*Task goal*
No images, please. Copy each entry below exactly as it reads.

START Data section

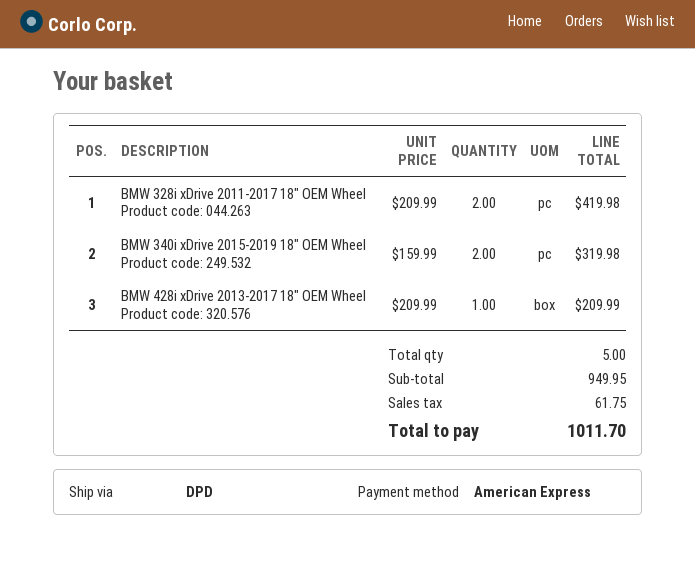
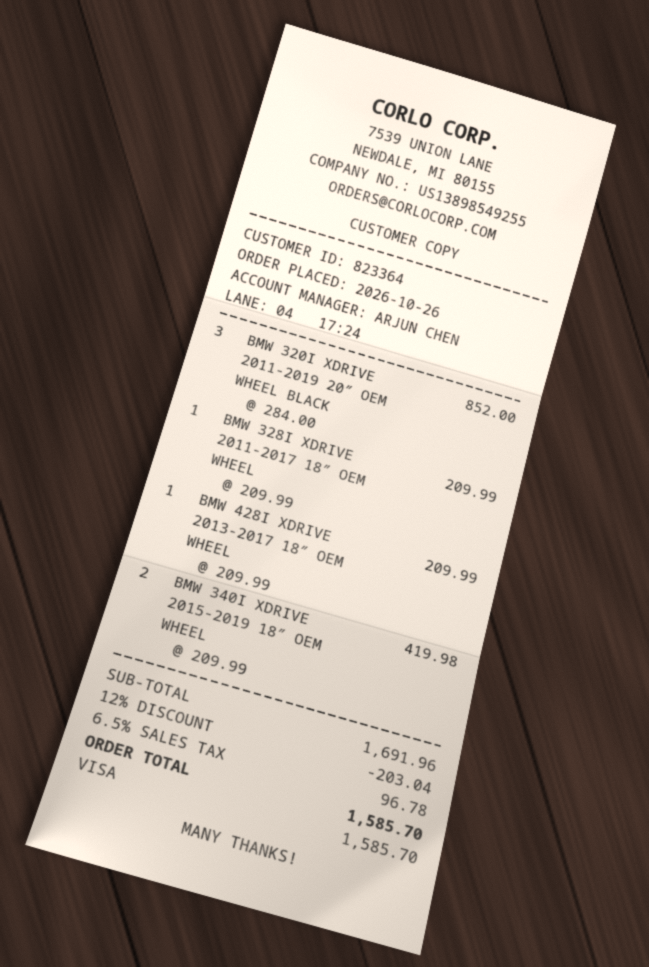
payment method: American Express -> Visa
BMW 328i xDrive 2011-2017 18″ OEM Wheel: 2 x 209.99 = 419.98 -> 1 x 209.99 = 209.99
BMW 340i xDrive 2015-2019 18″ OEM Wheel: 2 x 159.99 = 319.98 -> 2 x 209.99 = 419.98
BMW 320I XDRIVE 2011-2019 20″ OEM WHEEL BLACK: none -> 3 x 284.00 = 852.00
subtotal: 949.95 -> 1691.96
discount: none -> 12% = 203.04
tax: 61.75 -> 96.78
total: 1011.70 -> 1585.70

END Data section

*Exercise output*
payment method: American Express -> Visa
BMW 328i xDrive 2011-2017 18″ OEM Wheel: 2 x 209.99 = 419.98 -> 1 x 209.99 = 209.99
BMW 340i xDrive 2015-2019 18″ OEM Wheel: 2 x 159.99 = 319.98 -> 2 x 209.99 = 419.98
BMW 320I XDRIVE 2011-2019 20″ OEM WHEEL BLACK: none -> 3 x 284.00 = 852.00
subtotal: 949.95 -> 1691.96
discount: none -> 12% = 203.04
tax: 61.75 -> 96.78
total: 1011.70 -> 1585.70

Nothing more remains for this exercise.